Output distribution of rand(Float32) and rand(Float64), thread 2

This is true for the default RNG, but the bits-to-float conversion function in Base is used by many RNGs in the ecosystem, including CUDA.jl’s native RNG, which produces 32 bits at a time for hardware-related reasons. That’s why I’d like to see how well one can do starting from a single UInt32. But perhaps the conclusion is that we’d be better off with separate conversion functions depending on the RNGs native sampling type.

Those values would be rounded in exactly the same way if you did the calculation in full precision and rounded after. The only issue with my first version is that it rounds 2r before adding 1.

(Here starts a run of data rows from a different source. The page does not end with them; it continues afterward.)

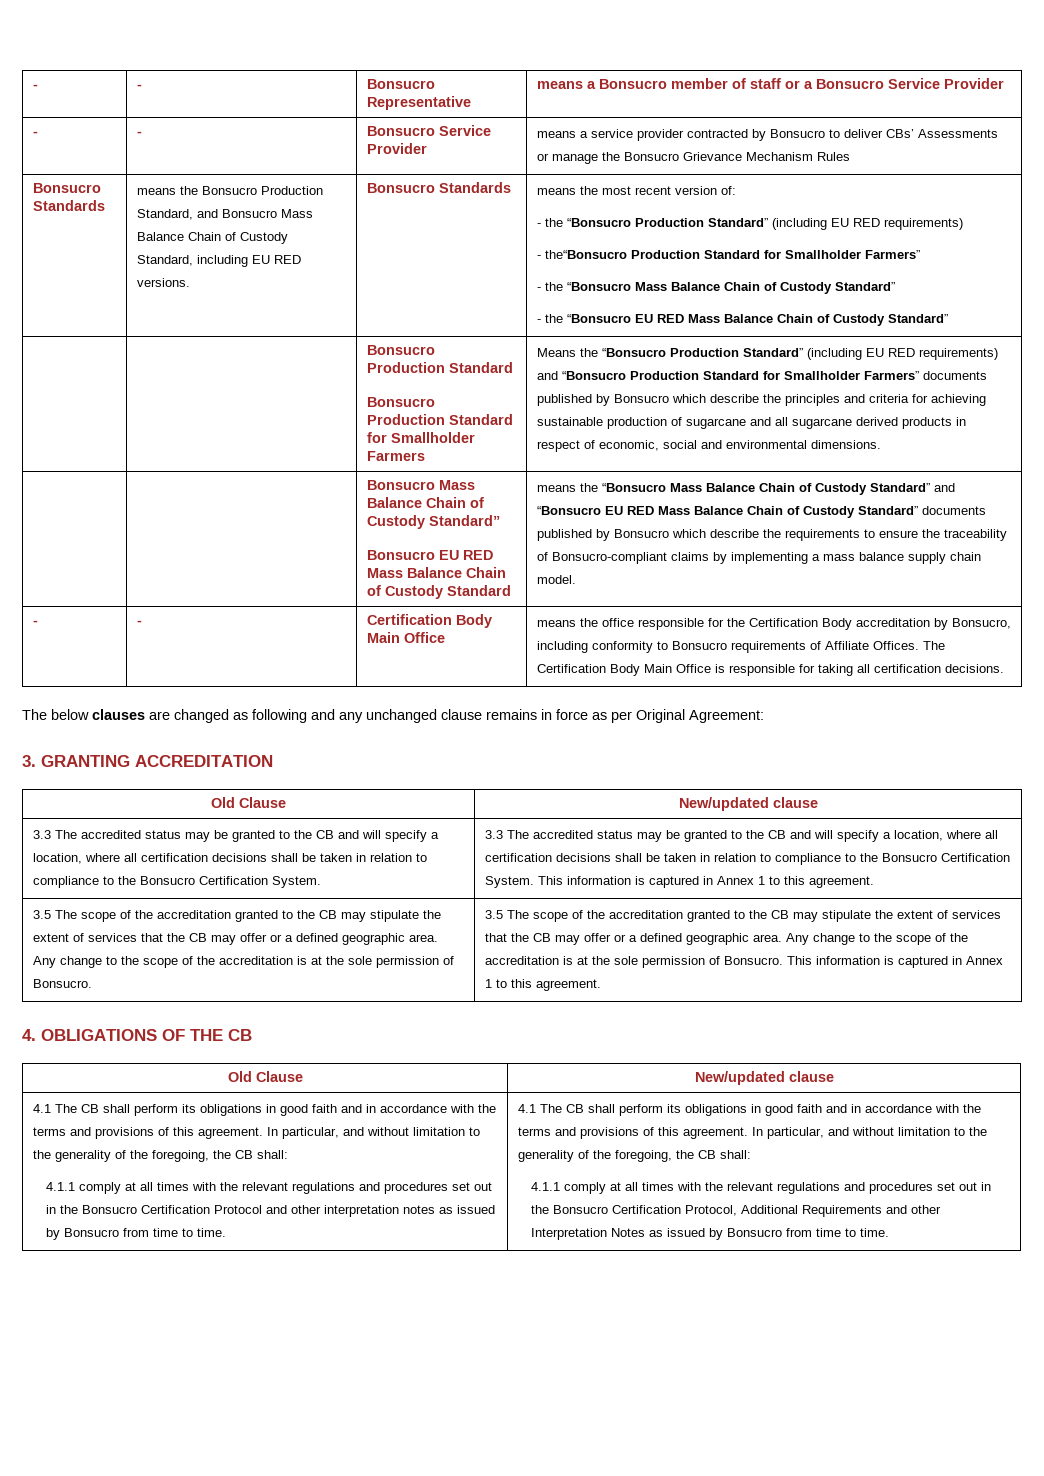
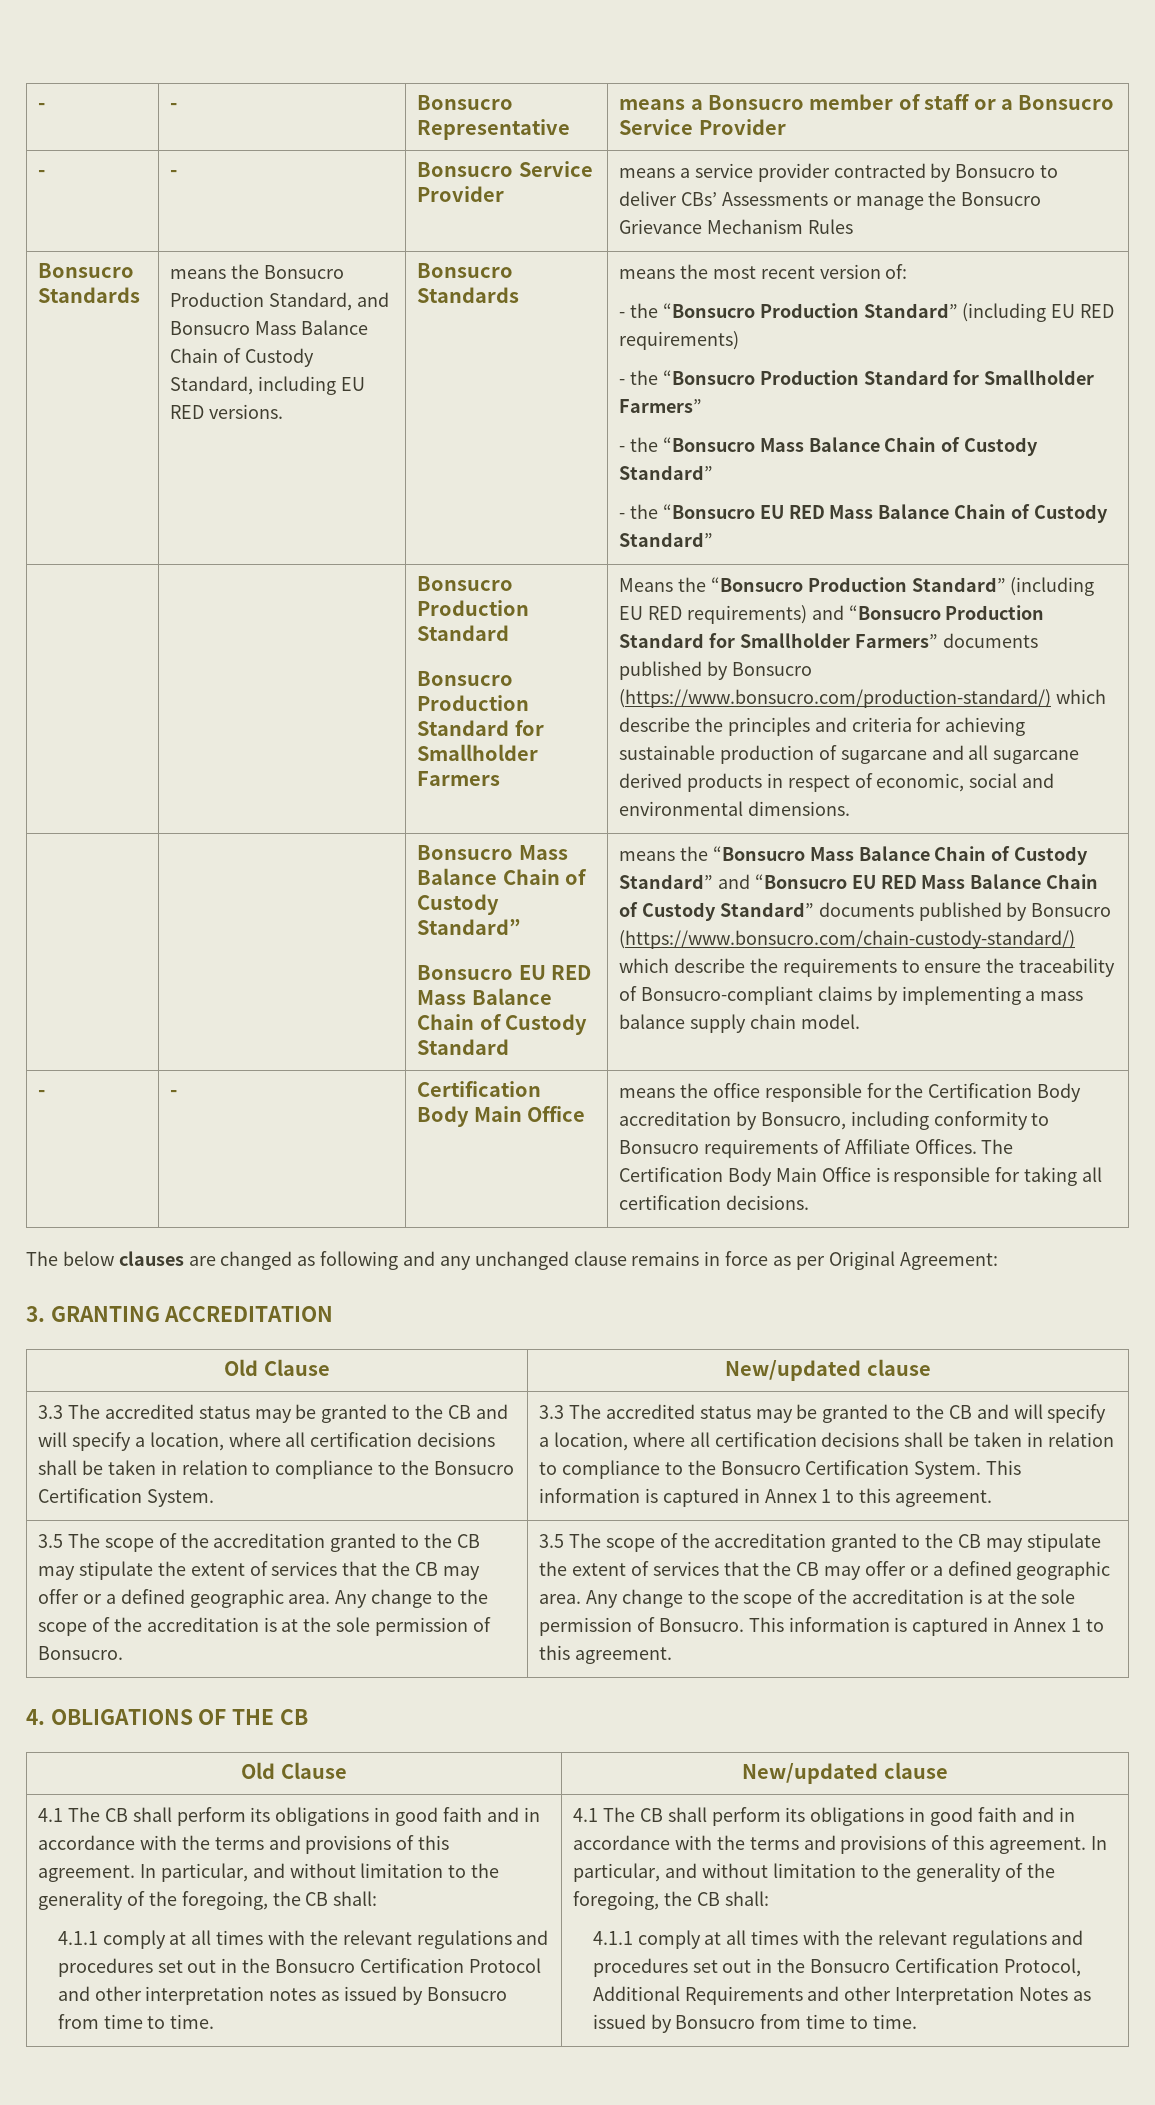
- - the“Bonsucro Production Standard for Smallholder Farmers”
+ - the “Bonsucro Production Standard for Smallholder Farmers”
- Means the “Bonsucro Production Standard” (including EU RED requirements) and “Bonsucro Production Standard for Smallholder Farmers” documents published by Bonsucro which describe the principles and criteria for achieving sustainable production of sugarcane and all sugarcane derived products in respect of economic, social and environmental dimensions.
+ Means the “Bonsucro Production Standard” (including EU RED requirements) and “Bonsucro Production Standard for Smallholder Farmers” documents published by Bonsucro (https://www.bonsucro.com/production-standard/) which describe the principles and criteria for achieving sustainable production of sugarcane and all sugarcane derived products in respect of economic, social and environmental dimensions.
- means the “Bonsucro Mass Balance Chain of Custody Standard” and “Bonsucro EU RED Mass Balance Chain of Custody Standard” documents published by Bonsucro which describe the requirements to ensure the traceability of Bonsucro-compliant claims by implementing a mass balance supply chain model.
+ means the “Bonsucro Mass Balance Chain of Custody Standard” and “Bonsucro EU RED Mass Balance Chain of Custody Standard” documents published by Bonsucro (https://www.bonsucro.com/chain-custody-standard/) which describe the requirements to ensure the traceability of Bonsucro-compliant claims by implementing a mass balance supply chain model.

Here’s a version of (2r+1) / 2^{33} without the unnecessarily rounding:

uint_to_float(u::UInt32) = ((1//2 + Float32(u & 0x0000ffff)) + Float32(u & 0xffff0000)) * Float32(exp2(-32))
1 Like

Of course, facepalm moment! Your improved version definitely does the job for (0, 1] (with the obvious caveat that this straightforward conversion hasn’t been statistically scrutinized). But to get [0, 1) in a similar way, i.e., r / 2^{32} rounded down, it seems like the rounding mode of Float32 would have to be changed somehow?

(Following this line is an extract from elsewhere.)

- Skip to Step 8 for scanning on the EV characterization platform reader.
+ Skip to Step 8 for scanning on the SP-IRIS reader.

Yes. Everything I wrote obviously uses the current rounding mode. Usually this is round-to-nearest. It is presently very difficult (i.e., I don’t know how) to change the rounding mode for anything but BigFloat – probably because this is usually a task-global processor flag so is tremendously prone to accidental mis-setting. But for “simple” operations like these, given the known integer inputs and that this only uses a single rounding operation, it may be possible to emulate a different rounding mode (exactly or well enough) by simply applying an appropriate offset.

I definitely agree that getting the endpoints and their frequencies entirely correct is much easier if the rounding mode can be adjusted. In this case, round-down/round-to-zero seems desirable.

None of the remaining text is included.